Focus on Effect (applicable to only some specific areas).

Some jurisdictions have more specific defences that focus on the reasonable likelihood of achieving the ameliorative objective, yet the defence is only available in the employment context (see, for example British Columbia’s Human Rights Code, RSBC 1996, c 210, section 42).

Requirement that approval be sought by the human rights commission for the ameliorative program.

In British Columbia, for ameliorative programs outside of the employment context, the approval of the human rights commission must be sought (section 42, BC Human Rights Code).
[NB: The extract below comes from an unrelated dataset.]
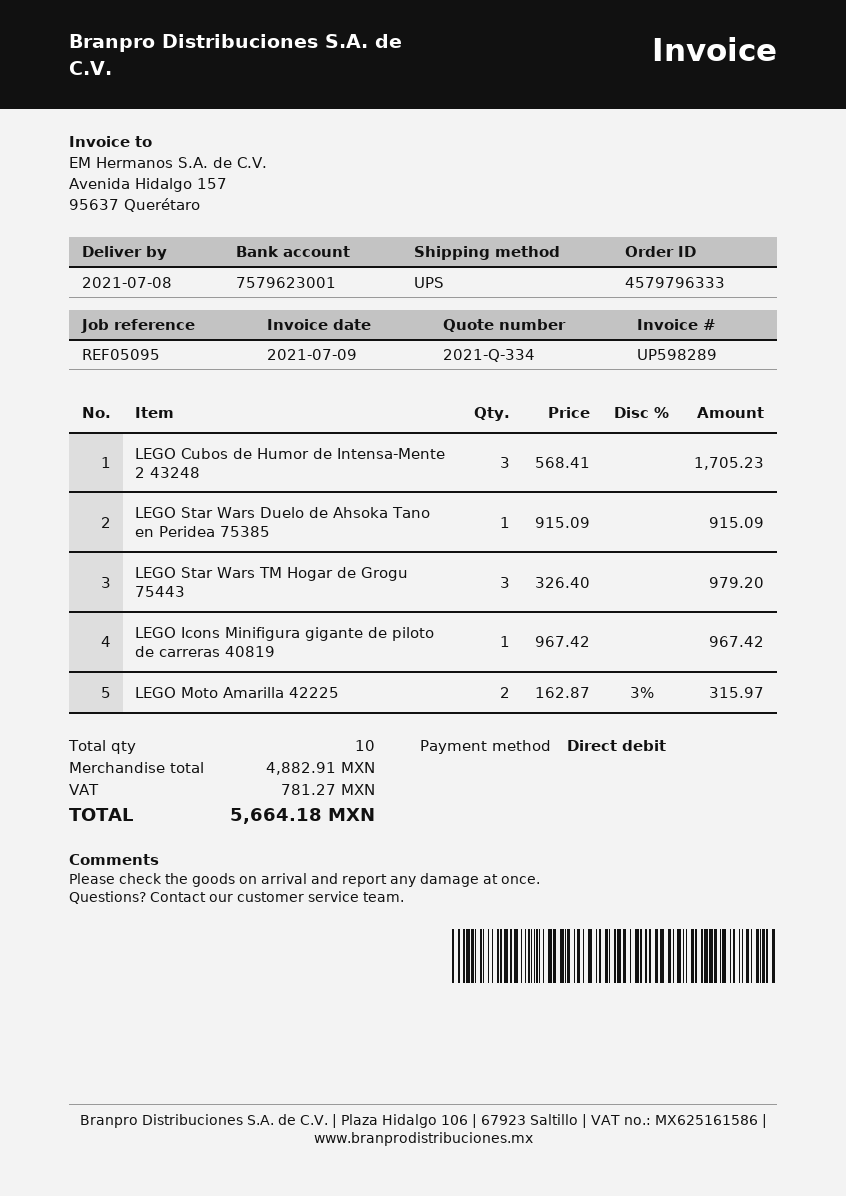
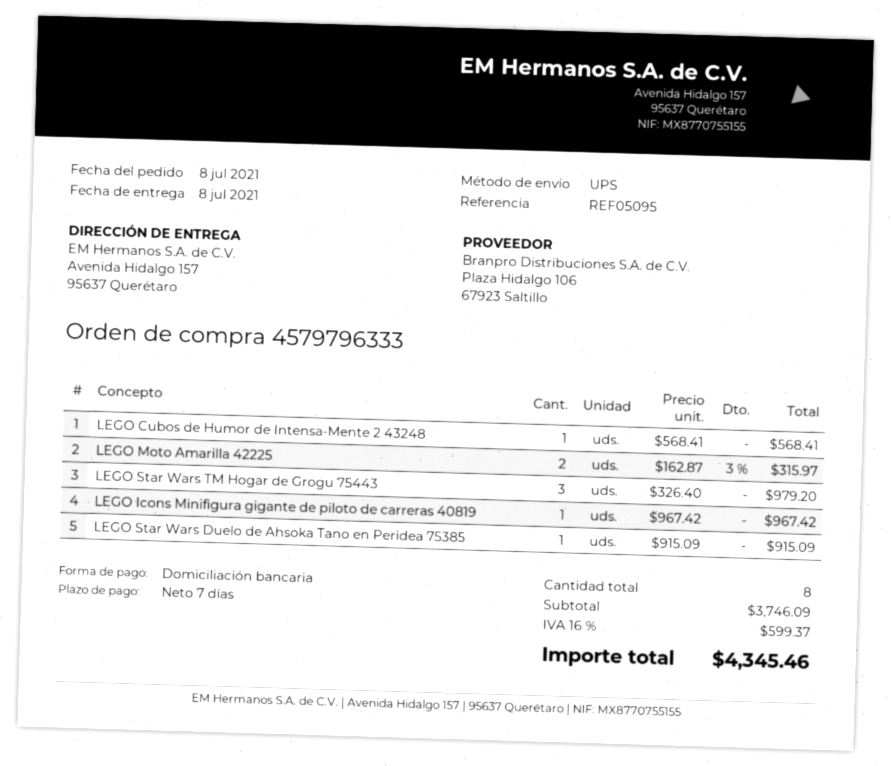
LEGO Cubos de Humor de Intensa-Mente 2 43248: 3 x 568.41 = 1705.23 -> 1 x 568.41 = 568.41
total quantity: 10 -> 8
subtotal: 4882.91 -> 3746.09
tax: 781.27 -> 599.37
total: 5664.18 -> 4345.46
In New Brunswick, the Human Rights Act, RSNB 2011, s 14, provides an application for the commission’s approval of a program “designed to promote the welfare of any person or class of persons.”

One fear is that the requirement for proving that the ameliorative program is “reasonably likely to achieve its objective” (rather than focusing on the genuine ameliorative purpose of the program) is that some might argue that it permits those who have claims of discrimination based on conflicting grounds, or those who have claims of “reverse discrimination” to defeat genuine ameliorative programs (Koshan). This might occur when the program has a genuine ameliorative purpose but it is difficult to prove that it is reasonably likely to achieve its purpose. This is most concerning.